He flushed, like a man in wine, and banged the table.

'You talk of restoring the Republic, Caesar, but it is no more than cant. I see that now. You invest me in this empty consular office, as if it represented the authority of the Republic, but though the two consuls are of equal status according to all the traditions of Rome, I find I am only a cipher, good for nothing. A Roman general seeks glory and empire, and you declare him a traitor . . .'

'The Senate declared him a traitor . . .'

'More cant. The Senate would not dare declare a mouse a thief without your nod . . .'

'Listen,' I said, but he was deaf to reason.

'What you call authority, I call tyranny,' he cried and turned away and marched out of the room. As he walked he held his head unnaturally stiff and high, like an actor wishing to convey outraged dignity. I was naturally perturbed. I asked Maecenas what he knew of his brother-in-law.
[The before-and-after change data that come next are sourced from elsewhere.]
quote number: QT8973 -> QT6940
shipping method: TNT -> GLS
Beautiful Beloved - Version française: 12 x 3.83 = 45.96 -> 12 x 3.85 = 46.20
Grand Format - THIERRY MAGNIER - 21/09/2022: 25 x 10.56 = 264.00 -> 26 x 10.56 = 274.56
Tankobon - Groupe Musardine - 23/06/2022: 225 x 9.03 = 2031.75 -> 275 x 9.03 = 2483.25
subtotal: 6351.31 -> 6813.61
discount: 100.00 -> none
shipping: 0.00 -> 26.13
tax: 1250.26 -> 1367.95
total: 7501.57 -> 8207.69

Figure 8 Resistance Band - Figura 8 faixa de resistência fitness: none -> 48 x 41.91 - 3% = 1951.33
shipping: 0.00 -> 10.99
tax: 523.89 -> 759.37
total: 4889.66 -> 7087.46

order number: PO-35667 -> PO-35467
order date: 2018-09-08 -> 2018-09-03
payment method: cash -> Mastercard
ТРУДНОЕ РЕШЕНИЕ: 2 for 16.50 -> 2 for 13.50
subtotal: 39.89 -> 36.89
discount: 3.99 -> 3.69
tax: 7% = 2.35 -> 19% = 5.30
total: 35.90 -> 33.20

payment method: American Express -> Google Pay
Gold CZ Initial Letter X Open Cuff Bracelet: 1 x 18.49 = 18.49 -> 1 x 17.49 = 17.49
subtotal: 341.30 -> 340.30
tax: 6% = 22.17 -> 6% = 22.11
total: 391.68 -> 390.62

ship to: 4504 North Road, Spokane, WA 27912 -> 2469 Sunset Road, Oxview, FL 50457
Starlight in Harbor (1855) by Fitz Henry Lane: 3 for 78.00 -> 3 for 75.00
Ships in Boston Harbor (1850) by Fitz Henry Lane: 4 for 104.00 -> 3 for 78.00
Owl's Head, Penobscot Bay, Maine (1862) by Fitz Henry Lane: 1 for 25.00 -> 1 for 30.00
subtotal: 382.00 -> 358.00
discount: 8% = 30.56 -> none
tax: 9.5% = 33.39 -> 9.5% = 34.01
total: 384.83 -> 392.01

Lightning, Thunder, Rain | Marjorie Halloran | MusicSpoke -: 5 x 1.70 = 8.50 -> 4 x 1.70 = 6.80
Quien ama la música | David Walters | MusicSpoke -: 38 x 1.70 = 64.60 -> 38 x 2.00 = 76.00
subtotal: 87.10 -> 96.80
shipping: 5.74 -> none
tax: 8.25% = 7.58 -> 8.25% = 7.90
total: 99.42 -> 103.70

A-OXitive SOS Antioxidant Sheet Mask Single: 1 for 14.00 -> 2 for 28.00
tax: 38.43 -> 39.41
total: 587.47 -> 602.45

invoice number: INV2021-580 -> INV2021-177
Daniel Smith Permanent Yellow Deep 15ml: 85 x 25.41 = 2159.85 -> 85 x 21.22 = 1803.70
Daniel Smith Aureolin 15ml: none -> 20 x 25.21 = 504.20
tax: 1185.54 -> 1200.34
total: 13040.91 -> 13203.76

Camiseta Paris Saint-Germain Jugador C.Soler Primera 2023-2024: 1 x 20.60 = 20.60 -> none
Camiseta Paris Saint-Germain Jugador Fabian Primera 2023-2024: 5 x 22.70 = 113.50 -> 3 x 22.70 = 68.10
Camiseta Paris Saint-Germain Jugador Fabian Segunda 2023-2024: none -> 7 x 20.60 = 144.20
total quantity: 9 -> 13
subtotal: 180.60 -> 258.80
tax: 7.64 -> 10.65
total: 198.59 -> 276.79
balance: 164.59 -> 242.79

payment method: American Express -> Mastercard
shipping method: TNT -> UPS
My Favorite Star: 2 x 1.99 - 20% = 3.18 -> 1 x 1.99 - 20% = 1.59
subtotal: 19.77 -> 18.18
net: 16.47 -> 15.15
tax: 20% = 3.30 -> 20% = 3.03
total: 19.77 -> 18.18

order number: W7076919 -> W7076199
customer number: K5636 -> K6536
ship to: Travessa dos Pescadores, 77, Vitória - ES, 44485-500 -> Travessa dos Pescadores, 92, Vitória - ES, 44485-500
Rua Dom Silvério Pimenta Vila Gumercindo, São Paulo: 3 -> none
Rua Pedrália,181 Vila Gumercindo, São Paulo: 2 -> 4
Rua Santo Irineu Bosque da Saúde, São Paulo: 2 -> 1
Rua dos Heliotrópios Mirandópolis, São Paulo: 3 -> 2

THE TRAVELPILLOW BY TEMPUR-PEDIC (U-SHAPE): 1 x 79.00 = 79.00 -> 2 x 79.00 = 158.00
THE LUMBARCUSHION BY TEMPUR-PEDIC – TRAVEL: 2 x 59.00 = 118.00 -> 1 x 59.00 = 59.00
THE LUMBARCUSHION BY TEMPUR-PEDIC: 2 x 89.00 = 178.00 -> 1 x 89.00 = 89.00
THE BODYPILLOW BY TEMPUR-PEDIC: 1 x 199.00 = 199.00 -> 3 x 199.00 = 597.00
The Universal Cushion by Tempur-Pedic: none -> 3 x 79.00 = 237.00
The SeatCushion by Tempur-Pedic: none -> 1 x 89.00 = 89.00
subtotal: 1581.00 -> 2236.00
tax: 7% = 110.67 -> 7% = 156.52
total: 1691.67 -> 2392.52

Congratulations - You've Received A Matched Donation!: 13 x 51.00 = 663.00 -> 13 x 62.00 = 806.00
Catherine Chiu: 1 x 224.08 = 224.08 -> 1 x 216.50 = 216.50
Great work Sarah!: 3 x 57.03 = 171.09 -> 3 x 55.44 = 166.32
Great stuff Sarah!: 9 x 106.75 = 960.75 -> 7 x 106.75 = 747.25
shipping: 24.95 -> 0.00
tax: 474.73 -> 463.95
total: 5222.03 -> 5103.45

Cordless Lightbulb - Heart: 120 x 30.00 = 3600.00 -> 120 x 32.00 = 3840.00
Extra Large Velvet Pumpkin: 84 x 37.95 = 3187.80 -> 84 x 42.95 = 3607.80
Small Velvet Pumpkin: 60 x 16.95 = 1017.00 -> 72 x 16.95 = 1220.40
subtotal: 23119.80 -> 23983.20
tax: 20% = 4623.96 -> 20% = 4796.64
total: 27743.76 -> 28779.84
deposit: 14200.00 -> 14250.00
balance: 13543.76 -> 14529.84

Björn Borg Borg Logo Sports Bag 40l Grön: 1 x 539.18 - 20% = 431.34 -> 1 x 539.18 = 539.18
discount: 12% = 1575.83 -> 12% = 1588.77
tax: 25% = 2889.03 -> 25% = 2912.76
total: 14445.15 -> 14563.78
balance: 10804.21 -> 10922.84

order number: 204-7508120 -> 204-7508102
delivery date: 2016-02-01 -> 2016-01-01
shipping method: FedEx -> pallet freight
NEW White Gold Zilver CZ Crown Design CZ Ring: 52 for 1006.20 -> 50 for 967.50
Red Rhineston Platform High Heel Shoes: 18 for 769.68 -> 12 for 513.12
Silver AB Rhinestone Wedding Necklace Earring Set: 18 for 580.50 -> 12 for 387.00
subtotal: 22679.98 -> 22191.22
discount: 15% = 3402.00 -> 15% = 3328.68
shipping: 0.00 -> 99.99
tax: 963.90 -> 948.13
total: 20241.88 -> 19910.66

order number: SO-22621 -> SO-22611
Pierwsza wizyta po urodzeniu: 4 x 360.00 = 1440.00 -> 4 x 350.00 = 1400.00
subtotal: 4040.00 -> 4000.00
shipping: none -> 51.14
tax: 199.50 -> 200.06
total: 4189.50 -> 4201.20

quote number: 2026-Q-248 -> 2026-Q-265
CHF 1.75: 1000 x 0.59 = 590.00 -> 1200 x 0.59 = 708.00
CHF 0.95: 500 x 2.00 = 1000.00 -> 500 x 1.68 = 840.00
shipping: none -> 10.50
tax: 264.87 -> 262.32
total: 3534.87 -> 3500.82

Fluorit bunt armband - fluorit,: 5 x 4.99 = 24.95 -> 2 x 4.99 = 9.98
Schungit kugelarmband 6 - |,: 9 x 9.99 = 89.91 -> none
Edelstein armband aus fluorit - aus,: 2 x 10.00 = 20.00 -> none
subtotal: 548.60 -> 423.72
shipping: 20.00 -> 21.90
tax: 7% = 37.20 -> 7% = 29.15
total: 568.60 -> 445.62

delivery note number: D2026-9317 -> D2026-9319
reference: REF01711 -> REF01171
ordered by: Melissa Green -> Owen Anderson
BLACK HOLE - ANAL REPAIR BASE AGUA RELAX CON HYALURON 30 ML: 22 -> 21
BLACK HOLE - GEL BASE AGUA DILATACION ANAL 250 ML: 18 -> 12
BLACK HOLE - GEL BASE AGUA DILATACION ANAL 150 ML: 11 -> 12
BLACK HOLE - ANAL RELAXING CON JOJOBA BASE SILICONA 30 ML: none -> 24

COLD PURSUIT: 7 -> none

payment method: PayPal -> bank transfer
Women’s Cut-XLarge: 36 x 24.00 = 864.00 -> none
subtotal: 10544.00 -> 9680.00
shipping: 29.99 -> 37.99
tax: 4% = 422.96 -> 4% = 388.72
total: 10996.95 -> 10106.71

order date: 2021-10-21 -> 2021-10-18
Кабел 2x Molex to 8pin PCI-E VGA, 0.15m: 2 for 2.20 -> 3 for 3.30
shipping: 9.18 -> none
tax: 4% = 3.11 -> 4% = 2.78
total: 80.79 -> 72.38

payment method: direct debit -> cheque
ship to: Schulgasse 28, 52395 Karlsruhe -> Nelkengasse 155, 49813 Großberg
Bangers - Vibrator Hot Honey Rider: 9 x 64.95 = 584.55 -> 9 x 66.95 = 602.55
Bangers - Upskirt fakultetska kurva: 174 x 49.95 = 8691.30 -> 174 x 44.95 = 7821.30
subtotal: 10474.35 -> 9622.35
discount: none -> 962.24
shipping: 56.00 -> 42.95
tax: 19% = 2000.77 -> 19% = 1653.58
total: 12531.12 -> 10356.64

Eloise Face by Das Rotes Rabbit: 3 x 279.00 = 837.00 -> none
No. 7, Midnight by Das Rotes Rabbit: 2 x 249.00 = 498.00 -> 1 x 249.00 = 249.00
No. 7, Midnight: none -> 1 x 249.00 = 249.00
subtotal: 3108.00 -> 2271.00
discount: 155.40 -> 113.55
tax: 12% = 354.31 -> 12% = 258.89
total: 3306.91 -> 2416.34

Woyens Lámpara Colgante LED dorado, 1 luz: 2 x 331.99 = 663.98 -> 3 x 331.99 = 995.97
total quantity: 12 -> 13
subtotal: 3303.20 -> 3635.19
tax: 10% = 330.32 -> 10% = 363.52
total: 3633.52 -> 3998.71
'Less, my friend, than you know of my wife,' he said.

'Could he be dangerous?'

Maecenas smiled: 'I had thought better of you, my dear, than to think you capable of such naivety. It's worthy of the comedian you call your father. Think of the gang who murdered him, ducky. I daresay he even disdained to ask that question of them, for he despised men like Casca and Decius Brutus. Yet they were dangerous enough, in concert, to prick him to death. All men are dangerous, and the weak and stupid the most dangerous of all. My brother-in-law is viewy . . .' 'Viewy?'

'He likes abstract nouns.' 'Like Liberty.'

'His very favourite. Say Liberty and the poor fool enjoys an instant orgasm . . .'

I summoned Timotheus, the Greek boy whom we had found useful in the affair of Antony's will lodged in the Temple of Vesta. He was a man now, of course, but still the same ringleted and scented epicene, with the same seductive squirm and fluttering eyelashes. I had learned though to respect him, for I had found him uncommonly useful on several occasions. He had indeed come to occupy a trusted position in my personal secretariat, though his duties were hardly secretarial. I am not proud of the use to which I was accustomed to put men like Timotheus (I had perhaps twenty such in my employment); but neither am I ashamed. Of course in the old days of the pristine Republic, spies and undercover agents were unknown, or at least employed only to gather intelligence about Rome's foreign enemies. But for more than a century now, great men had found it necessary to maintain an intelligence service; and in my position as princeps, I could not have done without one. I could hardly fail to be aware that many who appeared satisfied with the Republic I had restored yet nursed grievances. Some did so for family reasons; others because they were ambitious for power; others because they were jealous of what I had achieved. I would have been neglecting my duty towards the Republic if I had not made it my business to keep an eye on subversive elements in the State. I therefore told Timotheus that I wanted a full report on my fellow-consul, together with a list of his associates and notes on them, as soon as possible.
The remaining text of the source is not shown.